(User interface change data)

· · · ·

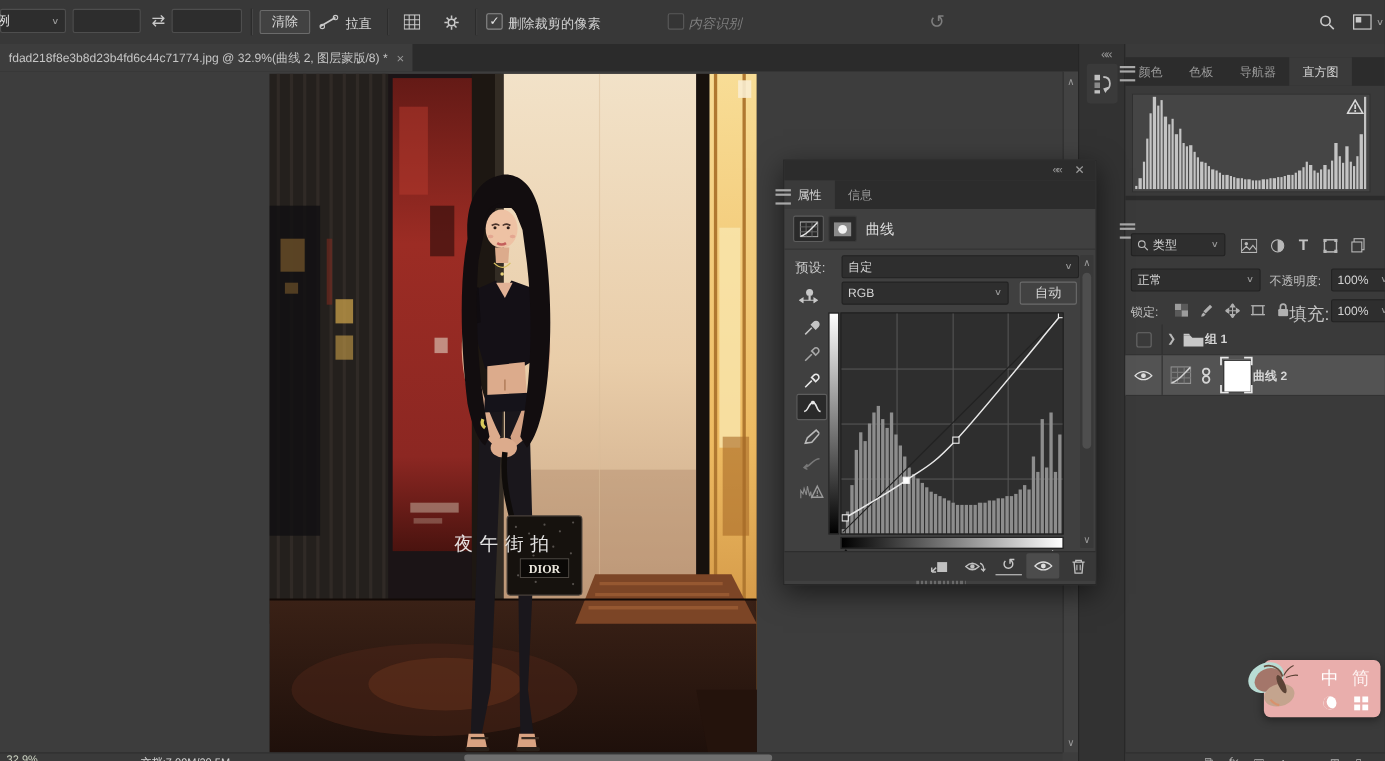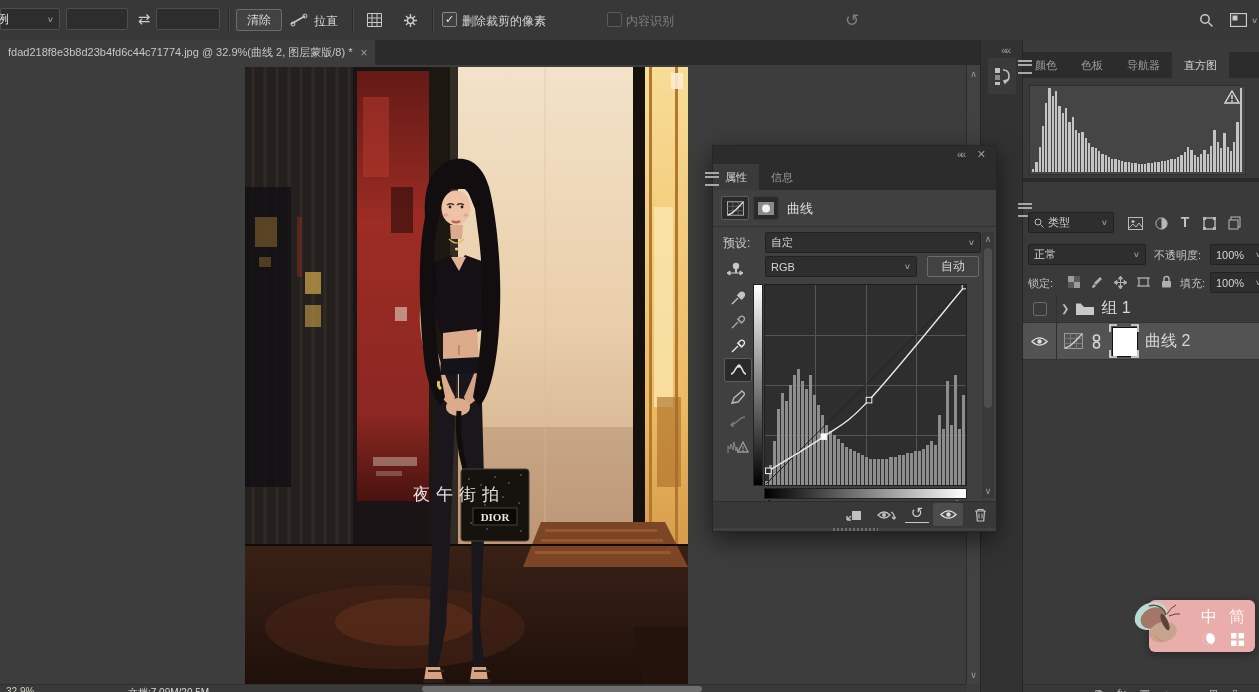--- a/index.html
+++ b/index.html
@@ -1,21 +1,21 @@
 <!DOCTYPE html>
 <html><head>
 <meta charset="utf-8">
 <style>
   html,body{margin:0;padding:0;background:#252525;}
   #app{position:relative;width:1259px;height:692px;background:#323232;overflow:hidden;
        font-family:"Liberation Sans","DejaVu Sans",sans-serif;color:#cfcfcf;font-size:12px;
        -webkit-font-smoothing:antialiased;}
   .abs{position:absolute;}
   .txt{white-space:nowrap;}
-  .dim{color:#7e7e7e;}
+  .dim{color:#7e7e7e;font-style:italic;}
   .ic{display:flex;align-items:center;justify-content:center;}
   
   #optbar{left:0;top:0;width:1259px;height:40px;background:#383838;border-bottom:1px solid #232323;}
   .field{background:#2d2d2d;border:1px solid #4e4e4e;border-radius:2px;height:22px;box-sizing:border-box;color:#ddd;}
   .ddown{display:flex;align-items:center;justify-content:space-between;padding:0 5px;}
   .chev{color:#9a9a9a;font-size:10px;transform:scaleY(.8);}
   .vsep{width:1px;background:#2a2a2a;border-right:1px solid #464646;height:24px;top:8px;}
   .btn{background:#424242;border:1px solid #6b6b6b;border-radius:2px;height:22px;display:flex;align-items:center;justify-content:center;color:#d8d8d8;box-sizing:border-box;}
   .cb{width:13px;height:13px;border:1px solid #8a8a8a;border-radius:2px;background:#3f3f3f;display:flex;align-items:center;justify-content:center;font-size:11px;color:#e8e8e8;}
   .cb.off{border-color:#5a5a5a;background:#353535;}
@@ -34,21 +34,21 @@
   .ptab.on{background:#3a3a3a;color:#d8d8d8;}
   .menu3{width:14px;height:10px;border-top:2px solid #a8a8a8;border-bottom:2px solid #a8a8a8;position:relative;}
   .menu3:before{content:"";position:absolute;left:0;right:0;top:2px;border-top:2px solid #a8a8a8;}
   .hwrap{background:#454545;border:1px solid #303030;}
   .bars{display:flex;align-items:flex-end;height:100%;overflow:hidden;}
   .bars>div{flex:1;margin-right:1px;}
   .drop2{background:#2e2e2e;border:1px solid #222;border-radius:2px;height:21px;box-sizing:border-box;display:flex;align-items:center;justify-content:space-between;padding:0 5px;font-size:11px;color:#d4d4d4;}
   .lrow{display:flex;align-items:center;border-bottom:1px solid #323232;}
   .eyec{width:33px;height:100%;display:flex;align-items:center;justify-content:center;border-right:1px solid #2f2f2f;flex:none;}
   .lthumb{width:24px;height:29px;border:1px solid #111;margin-left:6px;flex:none;}
-  .lname{margin-left:6px;font-size:16px;color:#d6d6d6;}
+  .lname{margin-left:0;font-size:11px;color:#d6d6d6;font-weight:bold;}
   
   #props{left:712px;top:145px;width:285px;height:387px;background:#404040;border:1px solid #262626;
          box-shadow:0 8px 24px rgba(0,0,0,.55);box-sizing:border-box;}
   .tool{width:26px;height:22px;color:#b9b9b9;}
   .tool.on{background:#2a2a2a;border:1px solid #5d5d5d;border-radius:2px;}
   .gridline{position:absolute;background:#555;}
   .tri{width:0;height:0;border-left:6px solid transparent;border-right:6px solid transparent;}
   svg{display:block;}
 </style>
 </head>
@@ -434,21 +434,21 @@
           <rect x="2" y="2" width="9" height="8" fill="none" stroke="#b0b0b0" stroke-width="1.3"></rect>
           <path d="M0 2h2 M11 2h2 M0 10h2 M11 10h2" stroke="#b0b0b0"></path>
         </svg>
     </div>
     <div class="abs ic" style="left:134px;top:232px;width:18px;height:18px;">
       <svg width="11" height="13" viewBox="0 0 11 13">
           <rect x="1" y="6" width="9" height="6.5" rx="1" fill="#b0b0b0"></rect>
           <path d="M3 6 V4 a2.5 2.5 0 015 0 V6" fill="none" stroke="#b0b0b0" stroke-width="1.5"></path>
         </svg>
     </div>
-    <span class="abs txt" style="left:157px;top:236px;font-size:11px;color:#c2c2c2;">填充:</span>
+    <span class="abs txt" style="left:149px;top:236px;font-size:16px;color:#c2c2c2;">填充:</span>
     <div class="abs drop2" style="left:187px;top:232px;width:58px;">
       <span>100%</span>
       <span class="chev">∨</span>
     </div>
 
     <div class="abs" style="left:0;top:255px;right:0;">
 
       <div class="lrow" style="height:27px;">
         <div class="eyec">
           <div style="width:12px;height:12px;border:1px solid #6a6a6a;border-radius:2px;"></div>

· · · ·

> WHAT TO PRODUCE:
Search the data for the word "center" and report how many lines include it, with the number alone.

> RESULT:
7